Saturday, October 6, 2007 – Marty Stuart received an award from the Country Music Association Wednesday for his work in preserving country music.

Stuart, a serious collector of country music along with being a musician, received the Joe Talbot Award Wednesday at the Tennessee State Museum, where his collection "Sparkle & Twang: Marty Stuart's American Musical Odyssey" is on exhibit through Nov. 11.

"Without Marty's tireless dedication to preserving the history and traditions of our legendary performers, I'm afraid that much of what he has collected over the years would be lost," said CMA Chief Operating Officer Tammy Genovese. "We are all benefiting from his wisdom and his ability to see the inspiration and love sewn into every rhinestone and autograph scribbled across each piece of paper."

"Thanks you so much. I get to take Joe Talbot home with me," joked Stuart. "It goes without saying that I loved Joe Talbot. I was on a couple of different boards with him, and the thing I loved about him was that he was a warrior. He was passionate about traditional country music and the values of the industry. He stood on his convictions, and that's one of the things that always made country music great. It was built on people's convictions.

"You all know how much I love country music," Stuart continued. "I stepped off the bus (in Nashville) when I was 13 years old for a weekend and never went home. I dedicated my life to it. I love this music. We are a family."

The Joe Talbot Award is voted on by the CMA Board of Directors and awarded to a person (living or deceased) in recognition of outstanding leadership and contributions to the preservation and advancement of country music's values and traditions. The award was created in 2001 and bestowed posthumously on its namesake, Joe Talbot, a lifetime member of the CMA Board of Directors who passed away in 2000.

"In our opinion Marty embodies everything this award recognizes - respect for the tradition of country music, an active involvement in furthering the tradition of Country Music, and a general attitude of stewardship for the music," said Talbot's daughter, Jana Talbot. "And, as a totally personal aside, our dad was a great fan and admirer of Marty, and I know he would be pleased to see him receive this award."

The exhibit at the Tennessee State Museum represents more than 40 years of musical milestones in Country, bluegrass, rock and Southern gospel music. It includes treasures from Johnny Cash, Patsy Cline, Elvis and Hank Williams.

Stuart's passion for collecting took off while he was on tour in the early 1980s with Johnny Cash in London, when a chance encounter with Hard Rock Cafe founder Isaac Tigrett and a subsequent tour of the new venture sparked his imagination.

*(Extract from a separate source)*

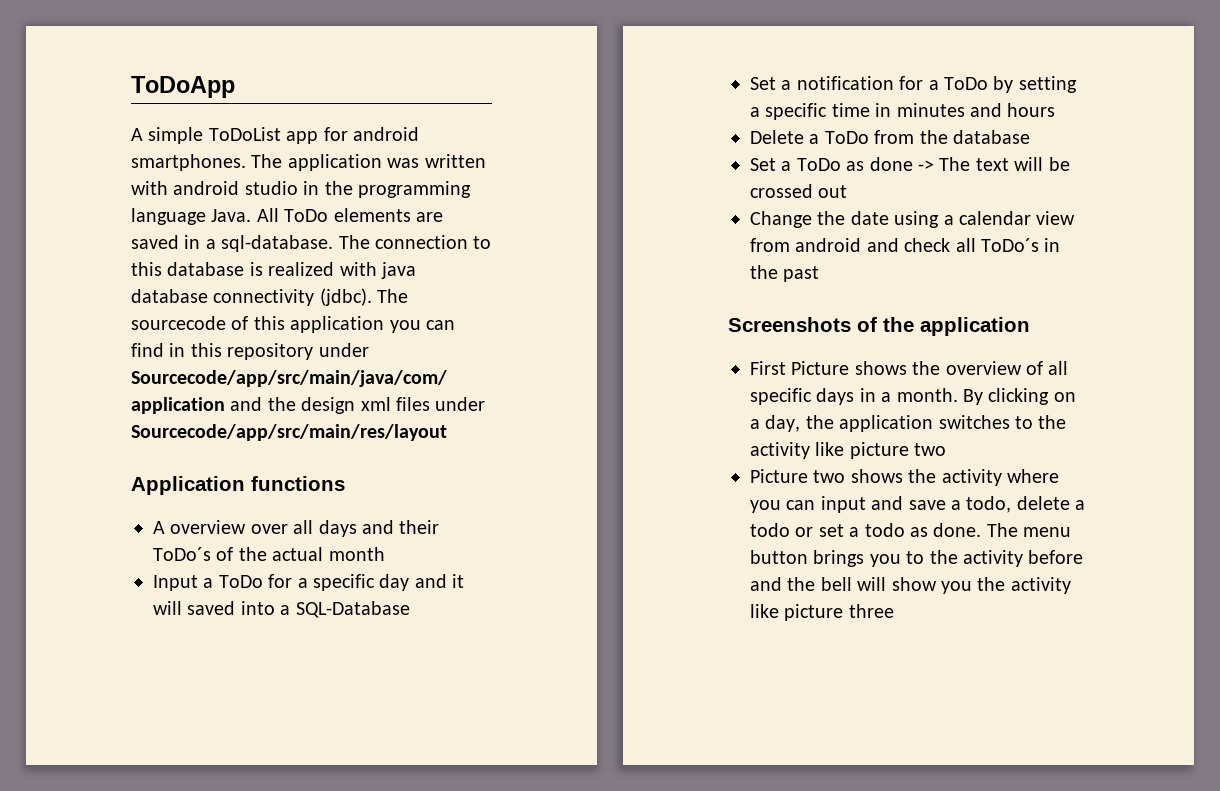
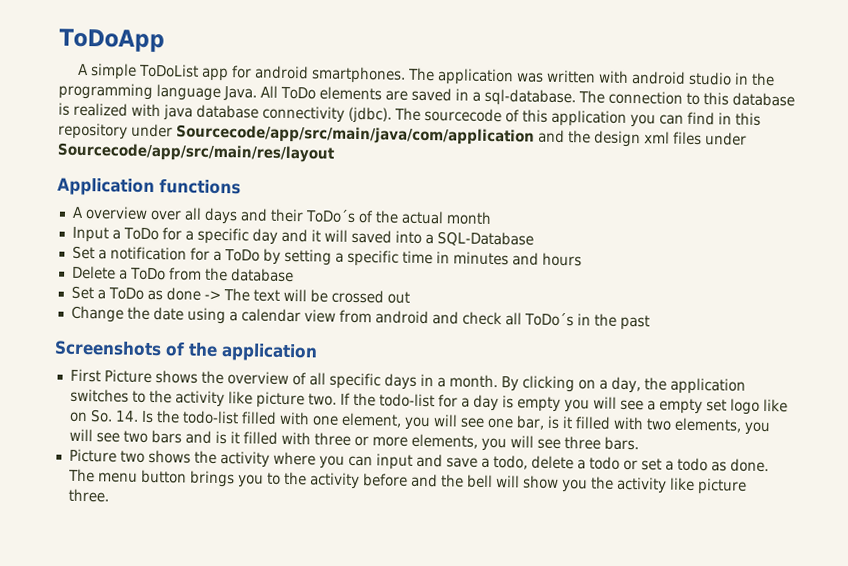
- By clicking on a day, the application switches to the activity like picture two
+ By clicking on a day, the application switches to the activity like picture two. If the todo-list for a day is empty you will see a empty set logo like on So. 14. Is the todo-list filled with one element, you will see one bar, is it filled with two elements, you will see two bars and is it filled with three or more elements, you will see three bars.
- The menu button brings you to the activity before and the bell will show you the activity like picture three
+ The menu button brings you to the activity before and the bell will show you the activity like picture three.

"So I came home and started finding treasures in thrift shops and yard sales - things that were out of style, costumes that I knew meant a lot to American culture," said Stuart. "And now, we're finally getting the culture of country music weighed in as a great art form among the arts of America. I'm very dedicated to that."

Stuart is also highly regarded for his photography, which has been exhibited and preserved in his books "Pilgrims: Sinners, Saints, and Prophets," which was released in 1999, and "County Music: The Masters," a 300 page photography book released this year.

Previous recipients include Joe Talbot (2001), Janette Carter (2004) and Louise Scruggs (2006).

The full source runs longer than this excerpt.